**TASK INPUT:**
■ ■ ■

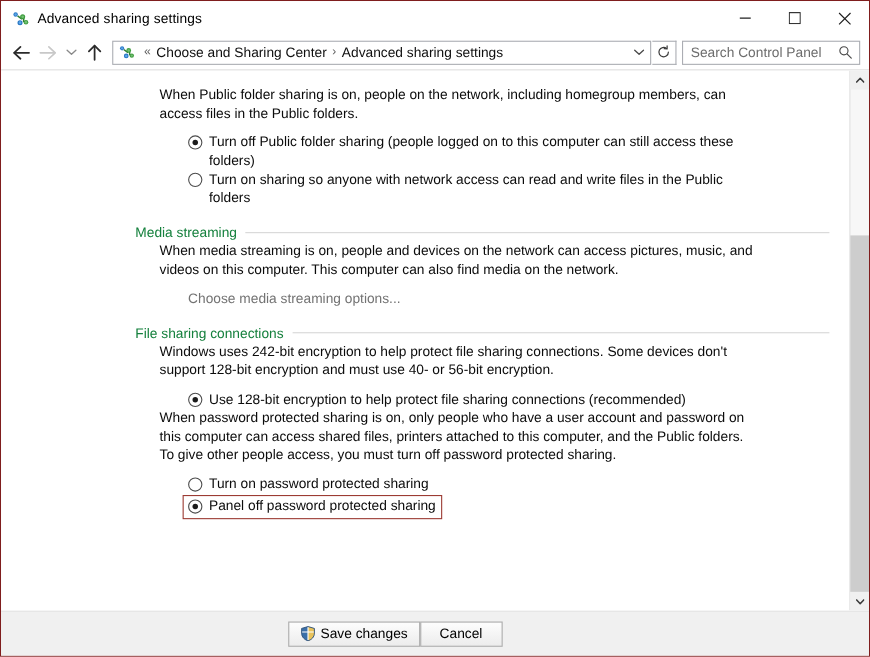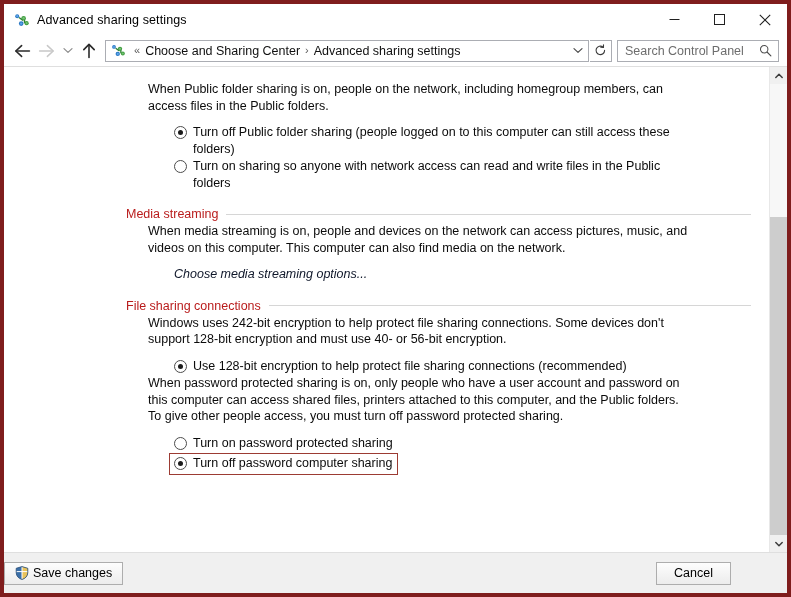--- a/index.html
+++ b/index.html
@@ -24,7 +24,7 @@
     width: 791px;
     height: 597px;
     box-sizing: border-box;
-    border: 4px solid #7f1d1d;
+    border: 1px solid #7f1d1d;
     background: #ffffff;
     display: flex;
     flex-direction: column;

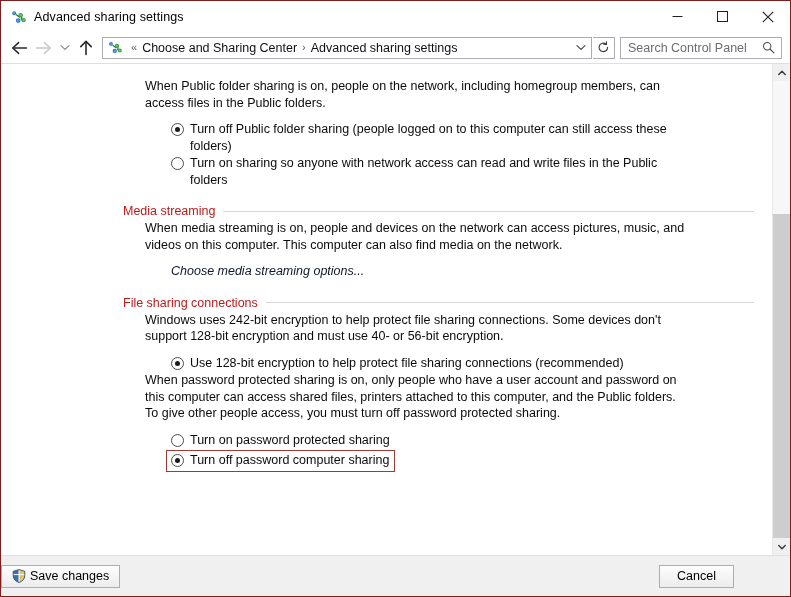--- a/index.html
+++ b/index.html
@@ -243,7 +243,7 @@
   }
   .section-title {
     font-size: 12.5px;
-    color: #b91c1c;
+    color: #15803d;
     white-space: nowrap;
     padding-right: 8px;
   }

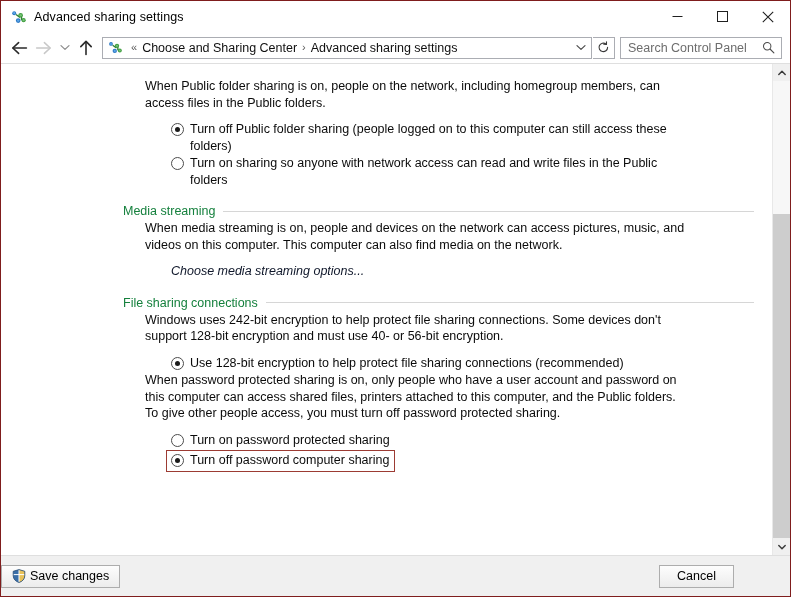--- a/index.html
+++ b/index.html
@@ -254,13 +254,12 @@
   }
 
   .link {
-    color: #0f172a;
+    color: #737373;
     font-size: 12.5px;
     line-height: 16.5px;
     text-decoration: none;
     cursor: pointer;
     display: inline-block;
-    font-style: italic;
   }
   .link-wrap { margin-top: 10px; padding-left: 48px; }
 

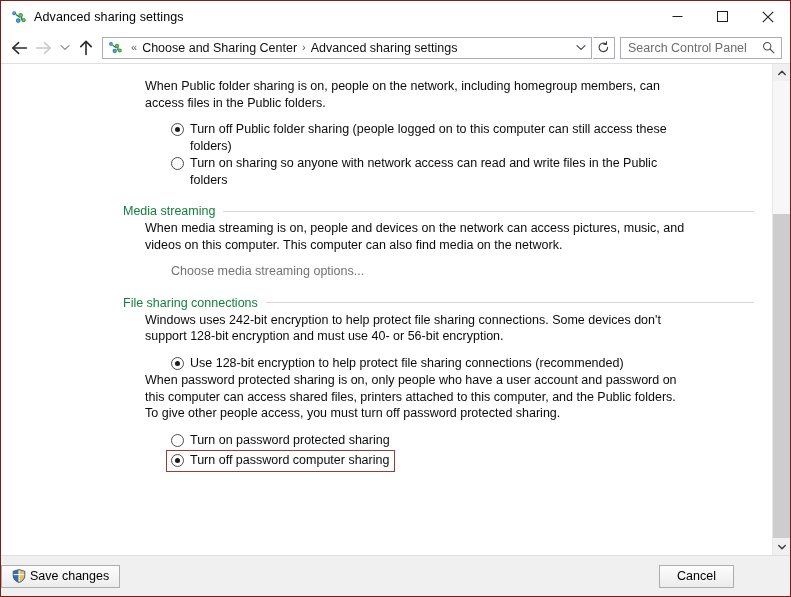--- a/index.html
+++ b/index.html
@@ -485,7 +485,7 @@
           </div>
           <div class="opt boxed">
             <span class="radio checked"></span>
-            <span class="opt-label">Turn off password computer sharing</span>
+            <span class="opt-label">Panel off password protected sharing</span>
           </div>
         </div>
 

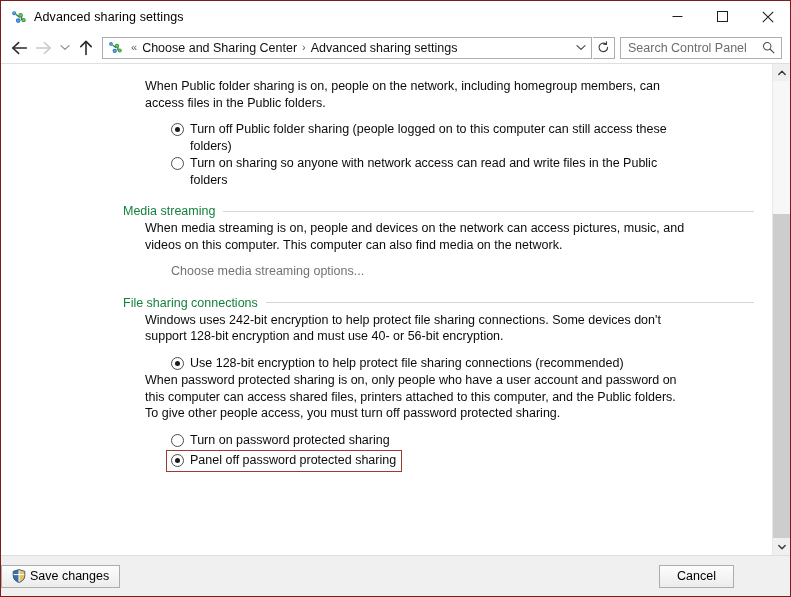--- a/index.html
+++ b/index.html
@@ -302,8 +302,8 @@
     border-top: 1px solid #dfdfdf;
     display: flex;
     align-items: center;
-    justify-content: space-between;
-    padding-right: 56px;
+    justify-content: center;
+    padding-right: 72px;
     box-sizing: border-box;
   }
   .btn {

■ ■ ■

**THE TASK:** Your reply should consist of one number: how many lines of the material above include the word "color".

**RESULT:** 4